→ WHAT TO WORK ON
Give back, word for word, the lines in the listing below from the one holding "API SP RC: 192 for 2586.24 -> 168 for 2262.96" down to the one holding "total: 11232.94 -> 9566.19", both ends included.

→ DATA RECORDS
━━━

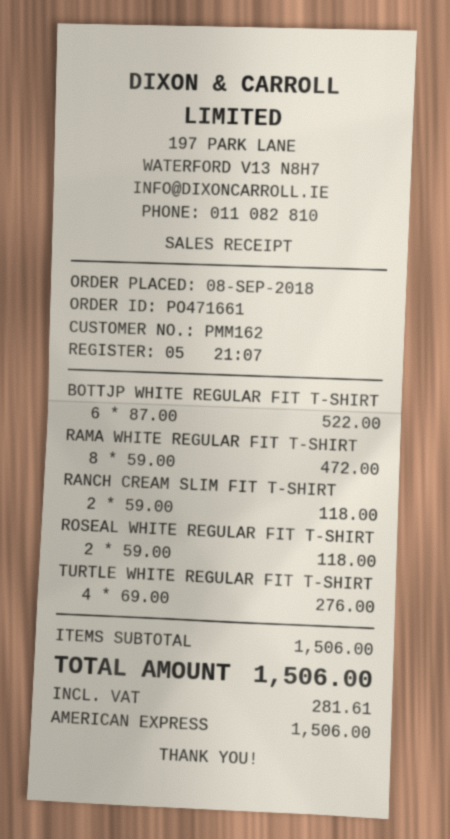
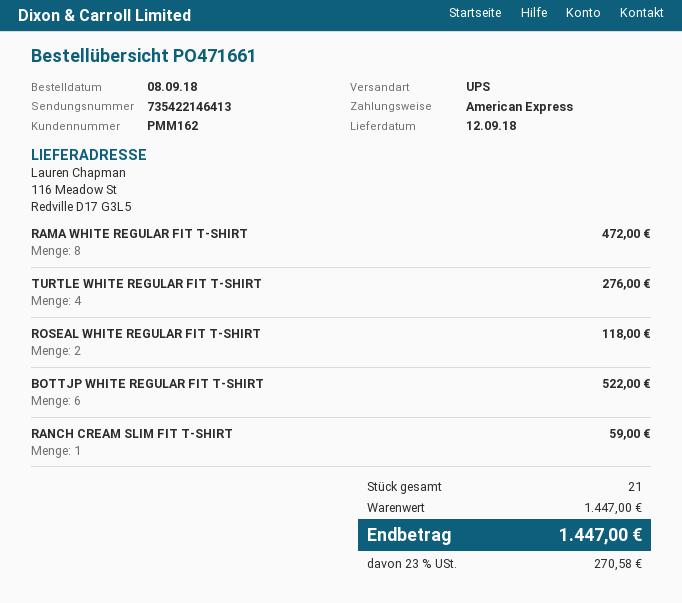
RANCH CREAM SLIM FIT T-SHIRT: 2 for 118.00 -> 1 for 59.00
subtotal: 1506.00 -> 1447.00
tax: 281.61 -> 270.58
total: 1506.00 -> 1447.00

━━━

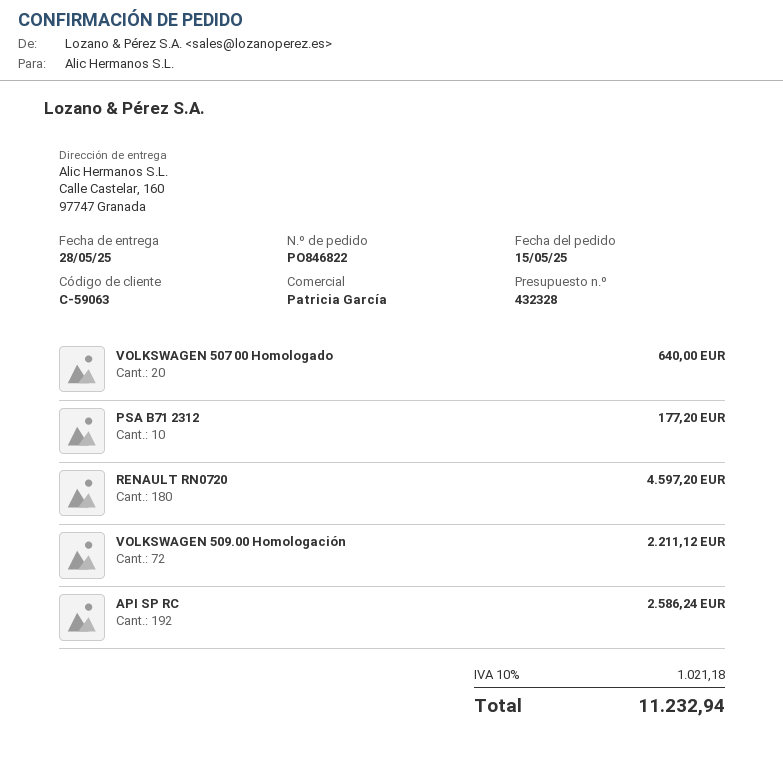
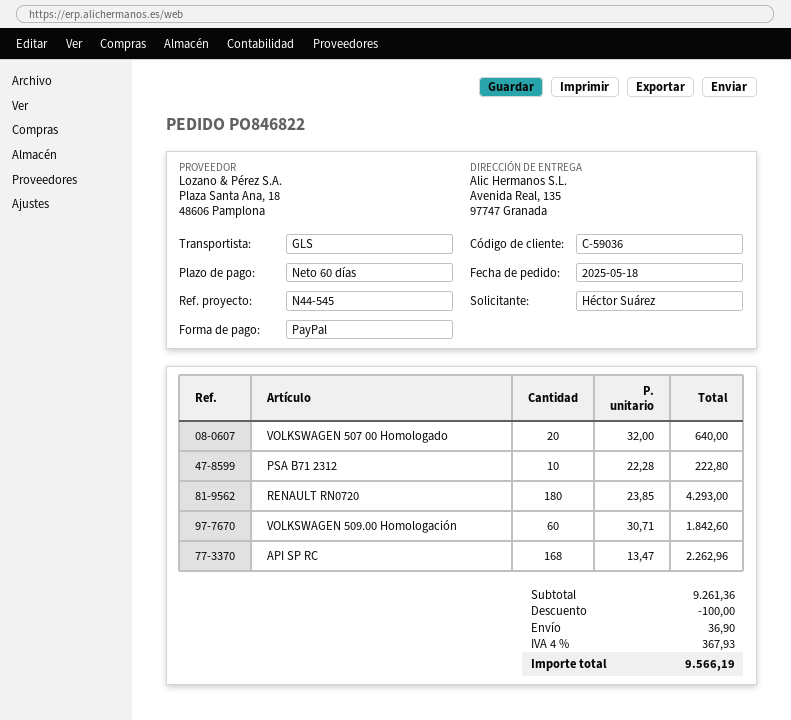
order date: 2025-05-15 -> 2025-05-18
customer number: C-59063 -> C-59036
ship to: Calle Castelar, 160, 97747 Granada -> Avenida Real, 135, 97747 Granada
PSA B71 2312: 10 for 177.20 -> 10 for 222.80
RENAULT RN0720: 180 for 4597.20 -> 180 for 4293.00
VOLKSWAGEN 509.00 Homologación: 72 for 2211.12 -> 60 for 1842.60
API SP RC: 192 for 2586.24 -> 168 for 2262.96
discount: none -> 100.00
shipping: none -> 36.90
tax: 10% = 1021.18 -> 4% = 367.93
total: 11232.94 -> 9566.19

━━━

→ OUTPUT FOR THIS TASK
API SP RC: 192 for 2586.24 -> 168 for 2262.96
discount: none -> 100.00
shipping: none -> 36.90
tax: 10% = 1021.18 -> 4% = 367.93
total: 11232.94 -> 9566.19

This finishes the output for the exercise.